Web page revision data
......
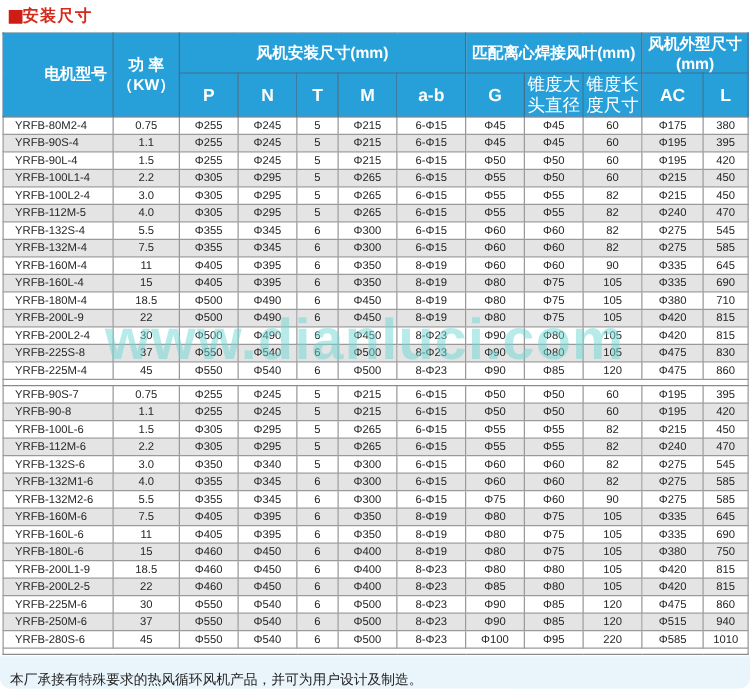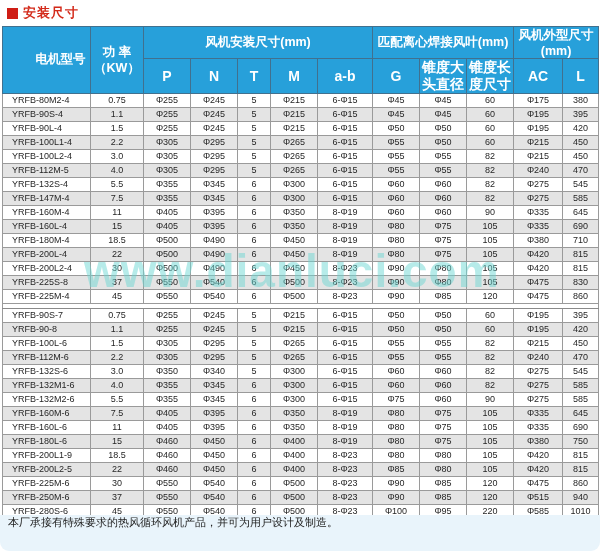"安装尺寸" .title-bar { gap: 5px -> none }
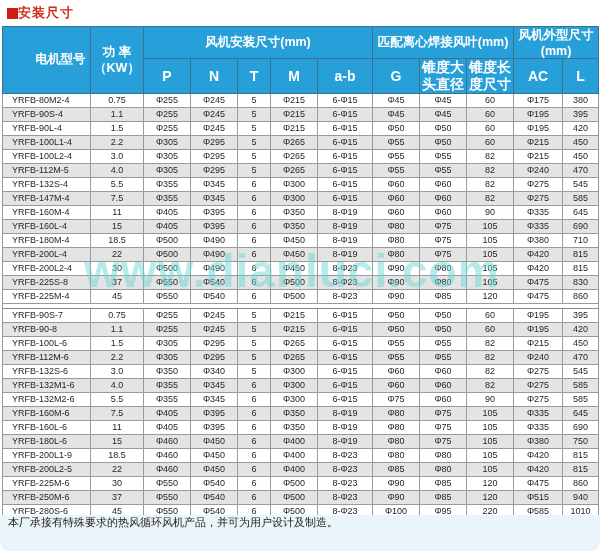"锥度大" thead th.small { font-weight: bold -> normal }
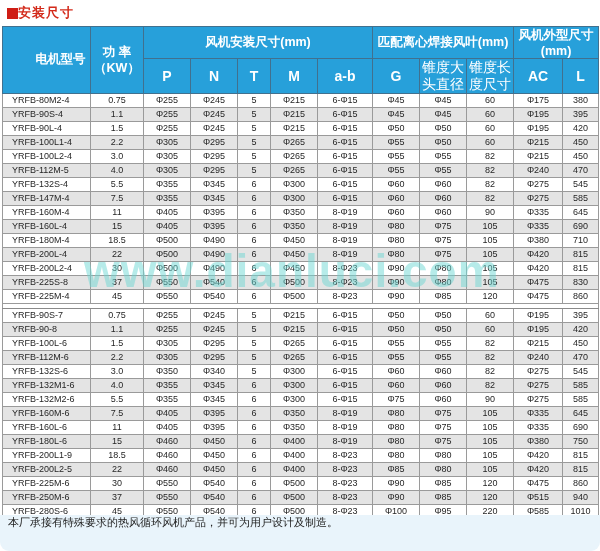"YRFB-147M-4" td.model { text: YRFB-147M-4 -> YRFB-132M-4 }
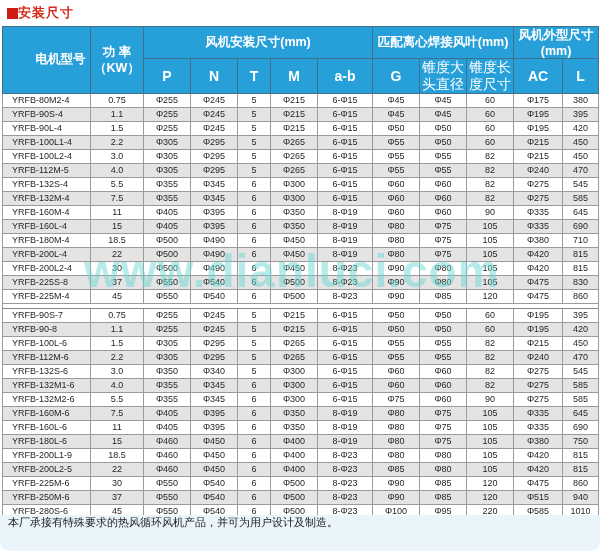"YRFB-200L-4" td.model { text: YRFB-200L-4 -> YRFB-200L-9 }
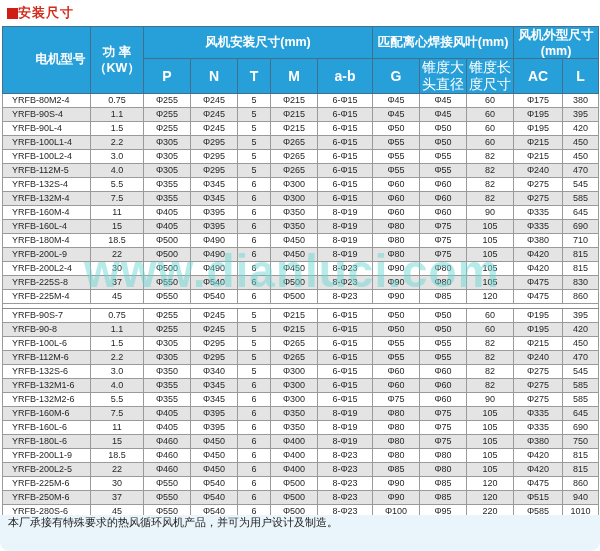"本厂承接有特殊要求的热风循环风机产品，并可为用户设计及制造。" .footer-band { align-items: flex-start -> flex-end; height: 36px -> 26px }
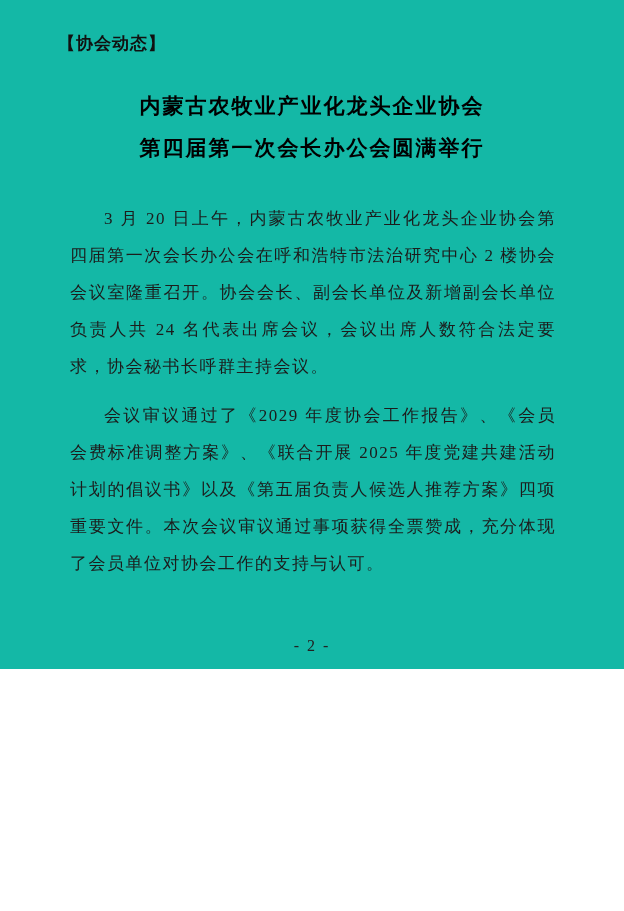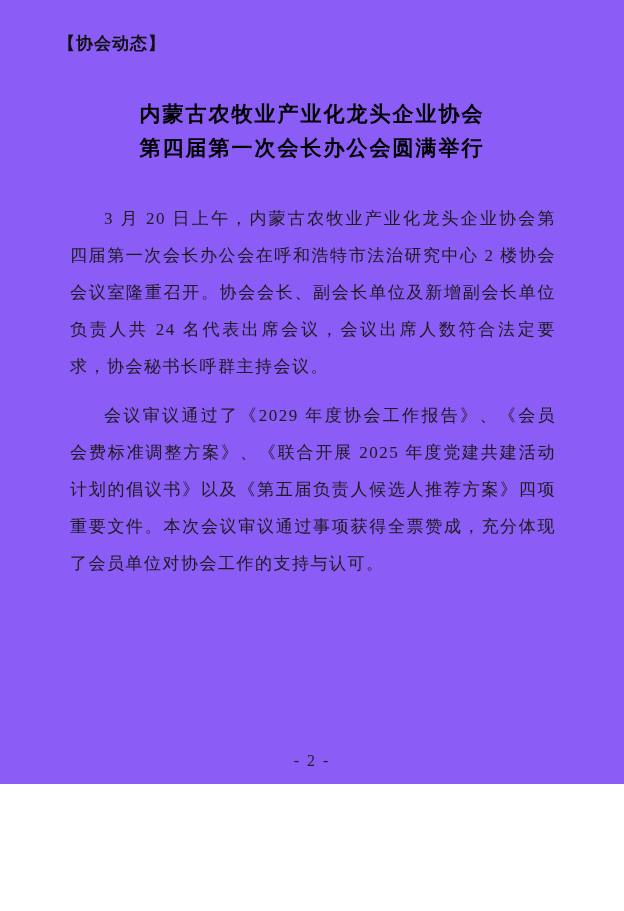"【协会动态】" .page { background: #8b5cf6 -> #14b8a6; height: 784px -> 669px }
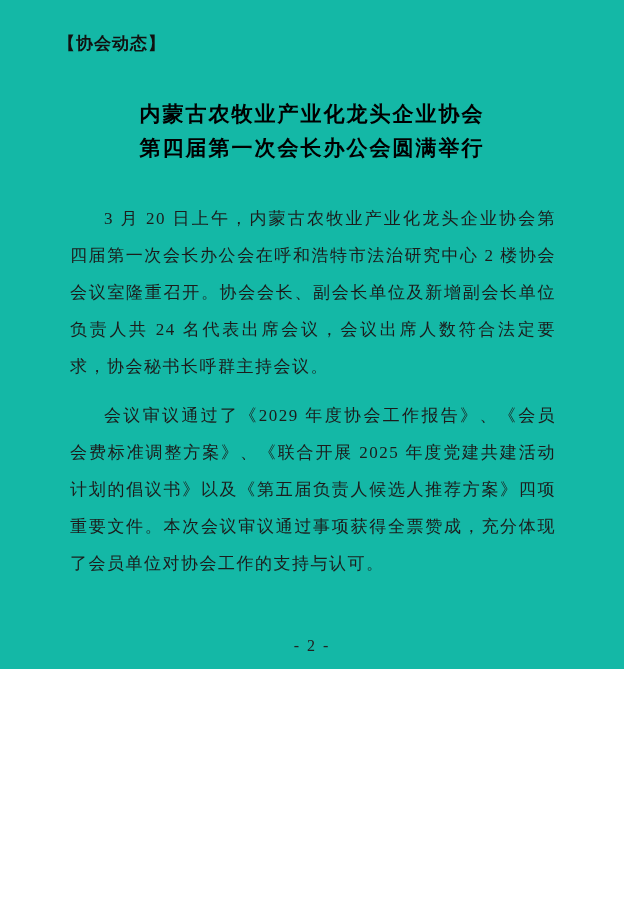"内蒙古农牧业产业化龙头企业协会" .title-line1 { top: 100px -> 92px }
......
To do:
Please retype the data exactly as it appears, but without any of its pictures.

Written reply:
"安装尺寸" .title-bar { gap: 5px -> none }
"锥度大" thead th.small { font-weight: bold -> normal }
"YRFB-147M-4" td.model { text: YRFB-147M-4 -> YRFB-132M-4 }
"YRFB-200L-4" td.model { text: YRFB-200L-4 -> YRFB-200L-9 }
"本厂承接有特殊要求的热风循环风机产品，并可为用户设计及制造。" .footer-band { align-items: flex-start -> flex-end; height: 36px -> 26px }
"【协会动态】" .page { background: #8b5cf6 -> #14b8a6; height: 784px -> 669px }
"内蒙古农牧业产业化龙头企业协会" .title-line1 { top: 100px -> 92px }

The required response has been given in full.